В осеннем дожде пузырятся лужи.
А в доме мучится человек:
Как снег, голова, борода, как снег,
И с каждой минутой ему всё хуже…
Сейчас он слабей, чем в сто лет старик,
Хоть был всем на зависть всегда гигантом:
И ростом велик, и душой велик,
А главное — это велик талантом!
И пусть столько отдано лет и сил
И этой земле, и друзьям французским,
Он родиной бредил, дышал и жил,
И всю свою жизнь безусловно был
Средь русских, наверное, самым русским.
Да, в жилах и книгах лишь русская кровь,
И всё-таки, как же всё в мире сложно!
И что может сделать порой любовь —
Подчас даже выдумать невозможно!
Быть может, любовь — это сверхстрана,
Где жизнь и ласкает, и рвёт, и гложет,
И там, где взметает свой стяг она,
Нередко бывает побеждена
И гордость души, и надежда тоже.
Ну есть ли на свете прочнее крепи,
Чем песни России, леса и снег,
И отчий язык, города и степи…
Да, видно, нашлись посильнее цепи,
К чужому гнезду приковав навек.
А женщина смотрится в зеркала
И хмурится: явно же не красавица.
Но рядом — как праздник, как взлёт орла,
Глаза, что когда-то зажечь смогла,
И в них она дивно преображается.
Не мне, безусловно, дано судить
Чужие надежды, и боль, и счастье,
Но, сердцем ничьей не подсуден власти,
Я вправе и мыслить, и говорить!
Ну что ему было дано? Ну что?
Ждать милостей возле чужой постели?
Пылать, сладкогласные слыша трели?
И так до конца? Ну не то, не то!
Я сам ждал свиданья и шорох платья,
И боль от отчаянно-дорогого,
Когда мне протягивали объятья,
Ещё не остывшие от другого…
И пусть я в решеньях не слишком скор,
И всё ж я восстал против зла двуличья!
А тут до мучений, до неприличья
В чужом очаге полыхал костёр…
— О, да, он любил,— она говорила, —
Но я не из ласковых, видно, женщин.
Я тоже, наверно, его любила,
Но меньше, признаться, гораздо меньше.
Да, меньше.

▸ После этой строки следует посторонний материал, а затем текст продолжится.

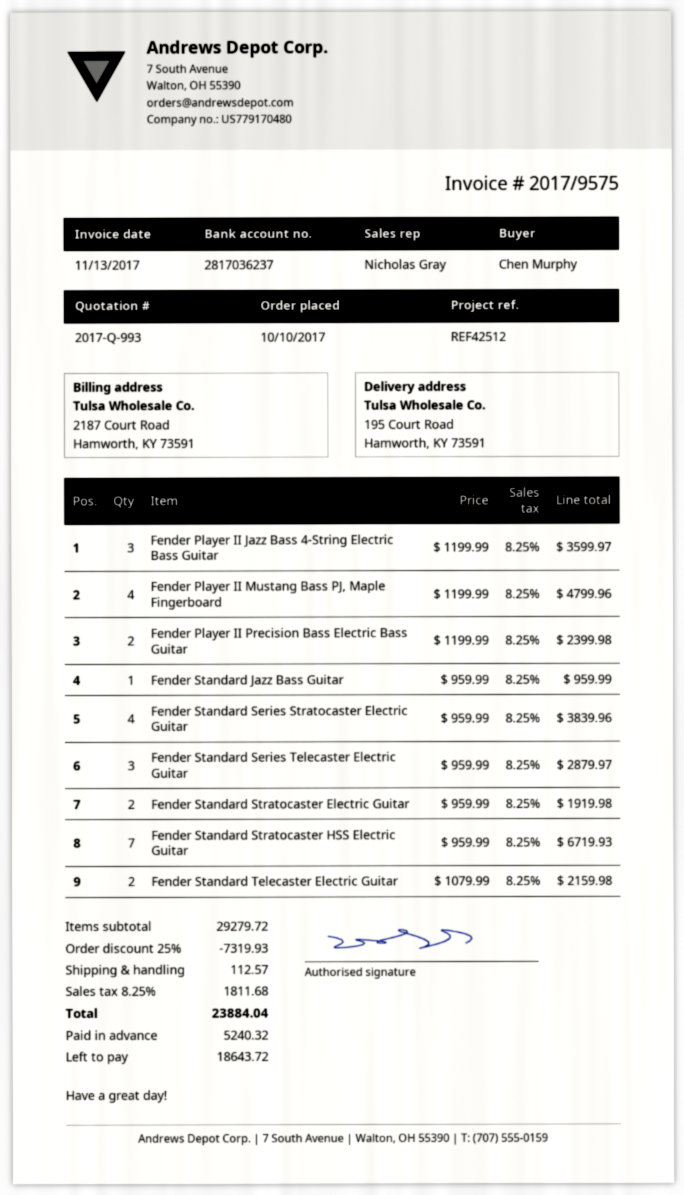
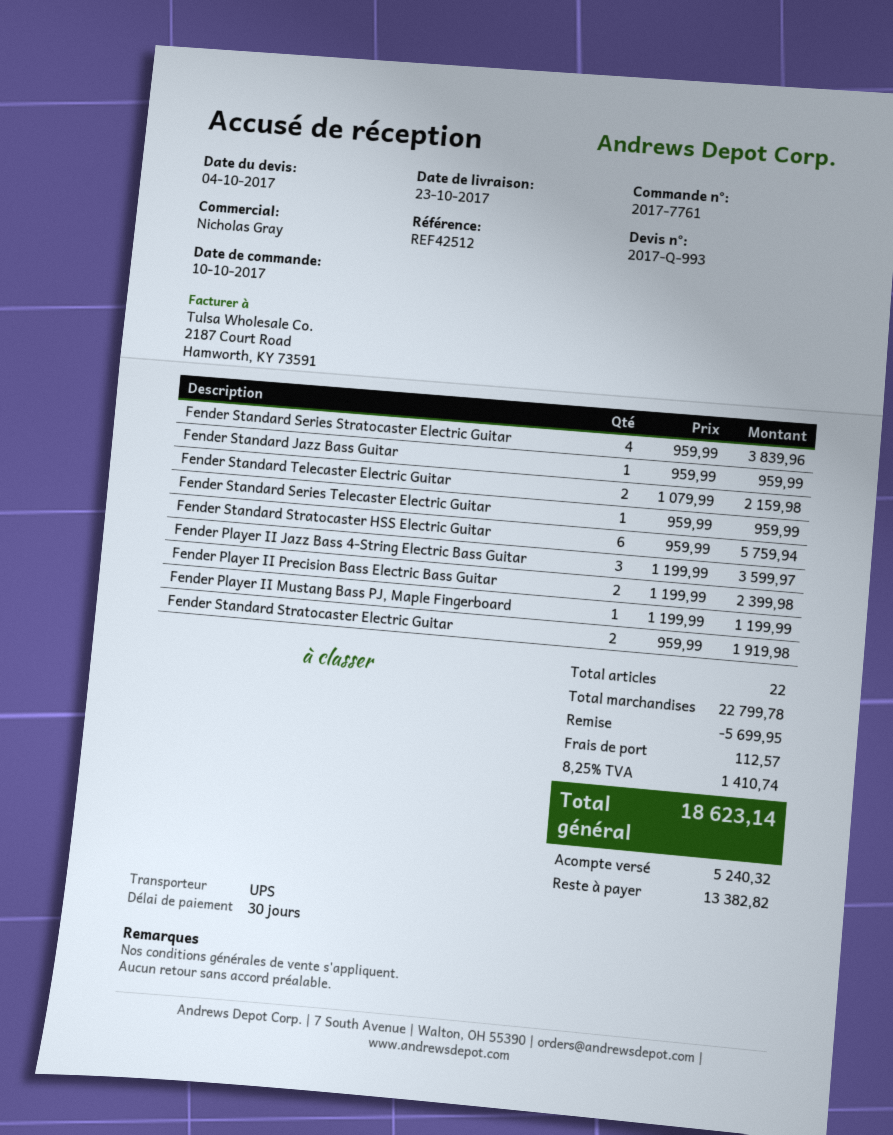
Fender Player II Mustang Bass PJ, Maple Fingerboard: 4 x 1199.99 = 4799.96 -> 1 x 1199.99 = 1199.99
Fender Standard Series Telecaster Electric Guitar: 3 x 959.99 = 2879.97 -> 1 x 959.99 = 959.99
Fender Standard Stratocaster HSS Electric Guitar: 7 x 959.99 = 6719.93 -> 6 x 959.99 = 5759.94
subtotal: 29279.72 -> 22799.78
discount: 7319.93 -> 5699.95
tax: 8.25% = 1811.68 -> 8.25% = 1410.74
total: 23884.04 -> 18623.14
balance: 18643.72 -> 13382.82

Но вечно держала рядом,
Держала и цель-то почти не пряча.
Держала объятьями, пылким взглядом,
И голосом райским, и чёрным адом
Сомнений и мук. Ну а как иначе?!
С надменной улыбкою вскинув бровь,
Даря восхищения и кошмары,
Брала она с твёрдостью вновь и вновь
И славу его, и его любовь,
Доходы с поместья и гонорары.
Взлетают и падают мрак и свет,
Всё кружится: окна, шкафы, столы.
Он бредит… Он бредит… А может быть, нет?
«Снимите, снимите с меня кандалы…»
А женщина горбится, словно птица,
И смотрит в окошко на тусклый свет.
И кто может истинно поручиться,
Вот жаль ей сейчас его или нет?..
А он и не рвётся, видать, смирился,
Ни к спасским лесам, ни к полям Москвы.
Да, с хищной любовью он в книгах бился,
А в собственной жизни… увы, увы…
Ведь эти вот жгучие угольки —
Уедешь — прикажут назад вернуться.
И ласково-цепкие коготки,
Взяв сердце, вовеки не разомкнутся.
Он мучится, стонет… То явь, то бред…
Всё ближе последнее одиночество…
А ей ещё жить чуть не тридцать лет,
С ней родина, преданный муж. Весь свет
И пёстрое шумно-живое общество.
Что меркнет и гаснет: закат? Судьба?
Какие-то тени ползут в углы…
А в голосе просьба, почти мольба:
— Мне тяжко… Снимите с меня кандалы…
Но в сердце у женщины немота,
Не в этой душе просияет пламя.
А снимет их, может быть, только ТА,
В чьём взгляде и холод, и пустота,
Что молча стоит сейчас за дверями.
И вот уж колёса стучат, стучат,
Что кончен полон. И теперь впервые
(Уж нету нужды в нём. Нужны живые!)
Он едет навечно назад… назад…
Он был и остался твоим стократ,
Прими же в объятья его, Россия!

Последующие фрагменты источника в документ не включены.